Inter, Spalletti in conferenza: “Temo l’entusiasmo del Frosinone. Abbiamo fatto vedere di saper stare in campo”

Luciano Spalletti

Una sfida che potrebbe sembrare facile sulla carta, ma l’Inter deve tenere alta la concentrazione anche contro il Frosinone. E’ questo il messaggio che lancia ai suoi Luciano Spalletti, intervenuto oggi in conferenza stampa.

Il calendario non è semplice in questo finale di campionato… – “Ci saranno partite difficili da giocare e per questo non serve fare conti. L’Inter secondo me ha fatto vedere di saper stare in campo e vincere le partite in ogni caso. Importante è il peso della prestazione, il carattere che si esibisce in partita. Ogni risultato, a questo punto della stagione, può fare la differenza”.

Domani può essere un’opportunità per Dalbert? – “Se il concetto è quello di far giocare chi ha trovato meno spazio ultimamente i nomi sono tanti. Dalbert si allena bene, è un calciatore forte. Ogni scelta però verrà fatta guardando alla prestazione che mi aspetto di vedere”.

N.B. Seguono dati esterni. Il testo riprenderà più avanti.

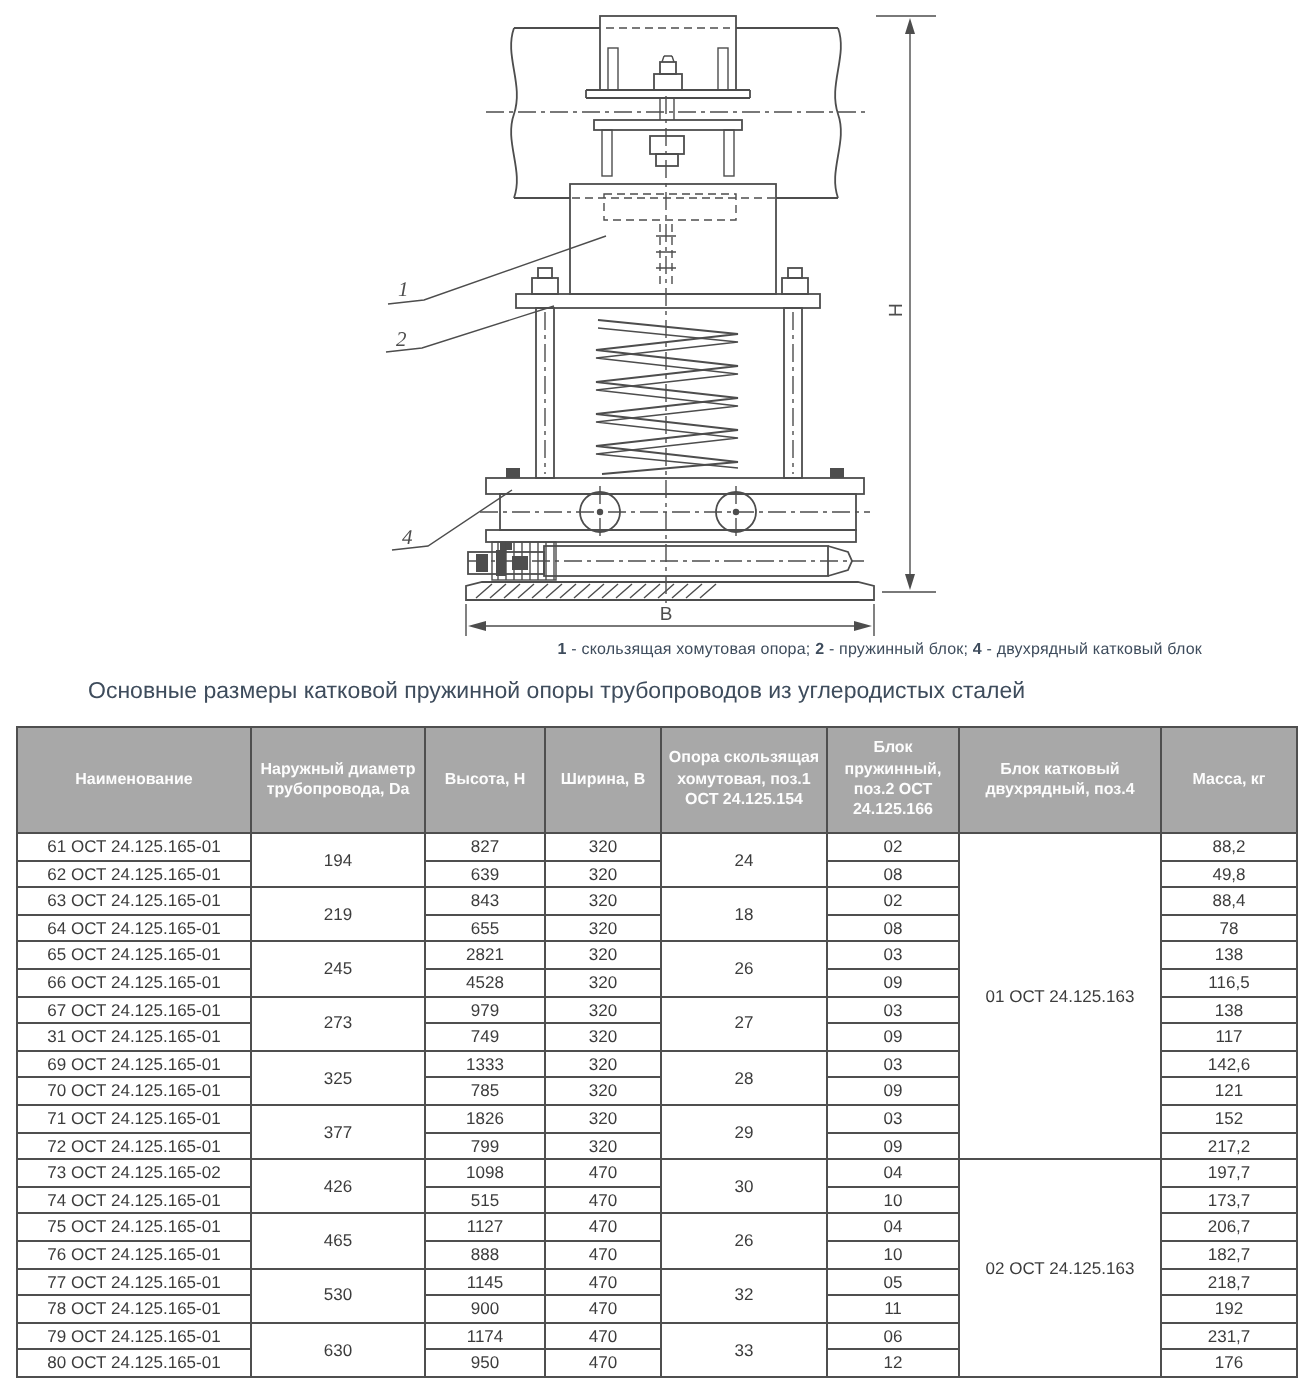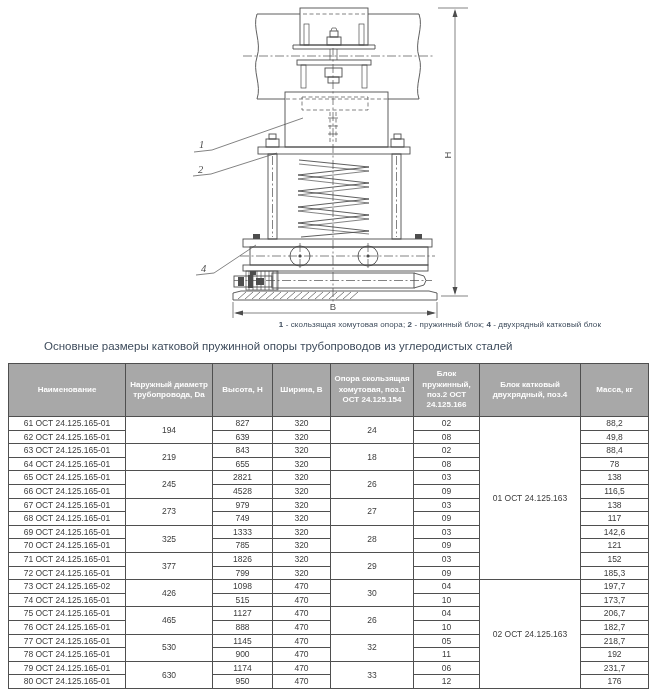"68 ОСТ 24.125.165-01" td { text: 68 -> 31 }
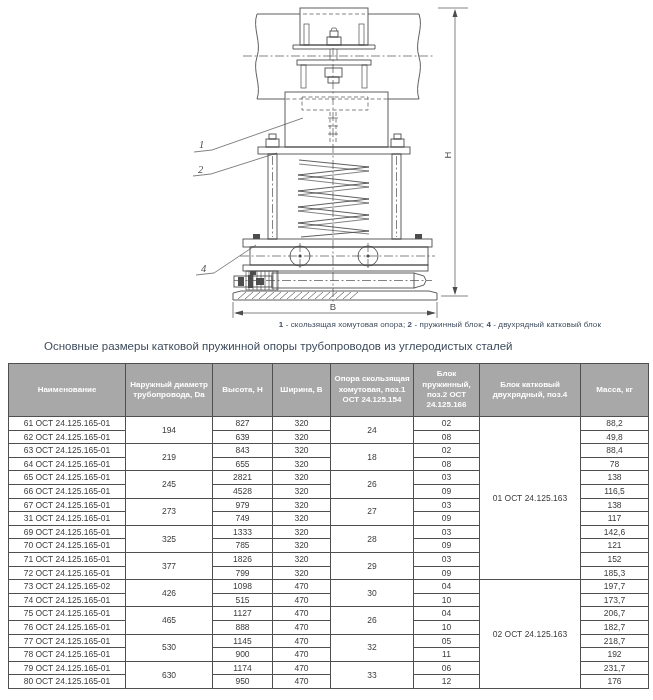"185,3" td { text: 185,3 -> 217,2 }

Sui social ha parlato dell’importanza della concentrazione: era un messaggio indiretto alle troppe chiacchiere sul futuro? – “Voglio rendere merito alla professionalità dei miei calciatori. Per me vedere una firma importante trattare questo argomento è già una garanzia. Poi c’è chi si propone, chi tratta, ma sempre per il bene dell’Inter. Nulla da dire su questo. Poi però chi lo fa, deve dimostrare di avere a cuore i tifosi interisti”.

State già programmando il futuro con la società? – “Ci siamo incontrati e abbiamo deciso che non bisogna avere rimorsi in questo finale di Serie A. Dobbiamo fare tutto per il forziere: la Champions League. Il tesoro è questo. Siamo in sintonia per ciò che riguarda quello che deve essere fatto d’ora in avanti fino alla fine del campionato. Poi si vedrà. Non c’è possibilità alcuna di trascurare nulla, anche perché poi non lo recuperi più”.

Nainggolan ha detto di essere in debito con lei: cosa deve fare per saldarlo? –Radja non è in debito con me, si mette l’Inter davanti a tutto e quindi le sue attenzioni vanno fatte alla squadra, se vuole avere a cuore qualcosa”.

Cosa ti fa scegliere tra Lautaro e Icardi? – “Potrei avere lo stesso dubbio con tanti giocatori in rosa, si fanno gli stessi ragionamenti”.

I diffidati possono incidere nelle scelte? – “Quando sono molti è difficile stare attenti a tutto. Bisognerebbe succedesse qualcosa di incredibile perché si venga penalizzati in base alle scelte fatte. Entriamo nell’ottica che qualcuno di questi sei diffidati verrà ammonito”.

Cosa teme del Frosinone? – “Prima di tutto Baroni: un allenatore, ma anche uno psicologo. La sua squadra è in salute, altrimenti non vinci a Firenze. Hanno entusiasmo e possono fare risultato adesso contro chiunque. Se ci si aggiunge il fattore campo e pubblico che lì ha una rilevanza importante, si capisce l’importanza che ricopre questo match”.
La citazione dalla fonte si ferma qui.